A new leadership team and a fuller 2026 calendar have given Ireland’s multihull scene a clearer route beyond isolated regattas. The Irish Multihull Association, a non-profit set up to organise sailing events and class development for all multihulls in Ireland, has tied competitive racing to try-a-sail initiatives aimed at making catamarans and trimarans easier to access.
Pawel Trojanowski has taken the lead, and he arrives with real class pedigree. Trojanowski and Sean Dorenbosch won the IMA Easterns at Swords Sailing and Boating Club in September 2024, a reminder that the people shaping the class are still active on the water. The association’s 2026 plan is built around more than podiums, with the emphasis on wider participation and stronger youth pathways.
The season opens at Blessington Sailing Club with the Inland Open Multihull Championships on 16-17 May 2026. The association describes that two-day regatta as “two days of fast racing to blow away the cobwebs,” and Blessington’s variable gusts make it a proper early-season test. The next major stop lands at Swords Sailing and Boating Club for the Eastern Open Multihull Championships on 13-14 June 2026, giving Dublin-area crews a second chance to line up before summer travel and club programmes take over.
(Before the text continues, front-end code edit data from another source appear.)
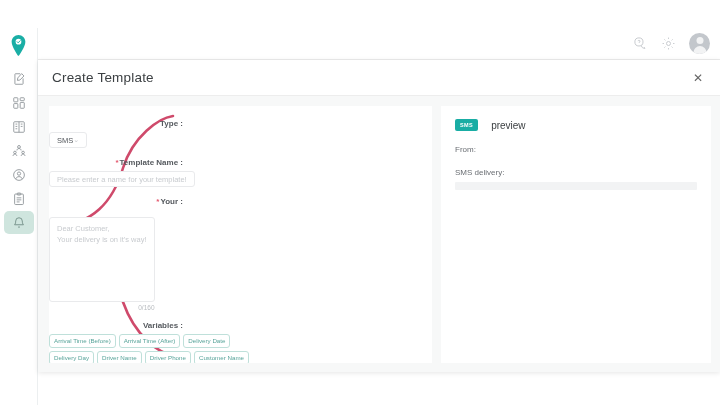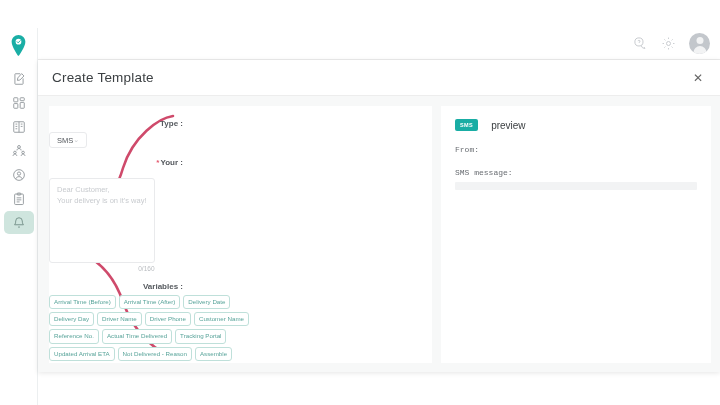--- a/index.html
+++ b/index.html
@@ -91,21 +91,21 @@
     border: 1px solid #bfe0da; border-radius: 3px; background: #ffffff;
     color: #57a399; font-size: 6.2px; line-height: 1;
     padding: 3px 4px; white-space: nowrap;
   }
 
   
   .preview-card { flex: 1; background: #ffffff; height: 257px; padding: 13px 14px; }
   .pv-head { display: flex; align-items: center; gap: 13px; }
   .pv-badge { background: #19ada4; color: #ffffff; font-size: 5.5px; font-weight: 700; letter-spacing:.4px; padding: 3px 5px; border-radius: 2px; }
   .pv-title { font-size: 10px; color: #3c4043; }
-  .pv-label { font-size: 8px; color: #6a6e73; margin-top: 14px; font-family: Liberation Mono, monospace; }
+  .pv-label { font-size: 8px; color: #6a6e73; margin-top: 14px; }
   .pv-bar { margin-top: 5px; height: 8px; background: #f2f3f4; border-radius: 1px; }
 </style>
 </head>
 <body>
 
 <div id="app">
 
   <div class="app-topband"></div>
 
   <div class="app-header">
@@ -207,20 +207,30 @@
           <div class="frow">
             <div class="flabel">Type :</div>
             <div class="fctl">
               <div class="select-box">
                 <span>SMS</span>
                 <span class="chev">⌄</span>
               </div>
             </div>
           </div>
 
+          <div class="frow">
+            <div class="flabel">
+              <span class="req">*</span><span>Template Name :</span>
+            </div>
+            <div class="fctl">
+              <div class="text-box">
+                <span class="ph">Please enter a name for your template!</span>
+              </div>
+            </div>
+          </div>
 
           <div class="frow">
             <div class="flabel">
               <span class="req">*</span><span>Your :</span>
             </div>
           </div>
 
           <div class="frow">
             <div class="fctl">
               <div class="textarea-box" style="white-space:pre-line;">Dear Customer,
@@ -252,19 +262,19 @@
 
         </div>
       </div>
 
       <div class="preview-card">
         <div class="pv-head">
           <span class="pv-badge">SMS</span>
           <span class="pv-title">preview</span>
         </div>
         <div class="pv-label">From:</div>
-        <div class="pv-label">SMS message:</div>
+        <div class="pv-label">SMS delivery:</div>
         <div class="pv-bar"></div>
       </div>
 
     </div>
   </div>
 </div>
 
 </body></html>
What stands out in the 2026 map is how spread out the class has become. The IMA’s website lists fleet contacts at Ballyholme Yacht Club, Galway Bay Sailing Club, Swords Sailing Club, Cushendall Sailing Club and Blessington Sailing Club, which shows a network rather than a single stronghold. Later in the season, the calendar moves through championships at Ballyholme, Antrim Boat Club and Galway Bay Sailing Club, with a family-focused weekend also planned for Lough Derg.
That wider footprint matters because the support structure around Irish sailing is already in place. Irish Sailing’s Small Boat Sailing Scheme includes catamaran sailing for adults and youth, and its performance pathway starts at age 11 in the Topper class. Irish Sailing also held the 2026 Youth Nationals at Ballyholme Yacht Club from 9-12 April, putting younger sailors right into the same club system the multihull class wants to tap.

The Irish season also reaches beyond home waters. Irish crews have Lake Como on the 2026 F18 European Tour, one of four circuit stops, which keeps the class connected to the sharper end of European racing. At the same time, Lough Derg Yacht Club’s 45-boat Irish Squib national championship in 2025 showed what a strong inland venue can still draw. Taken together, the plan points to a multihull community trying to do three things at once: race harder, recruit better, and make sure the next generation has somewhere to start.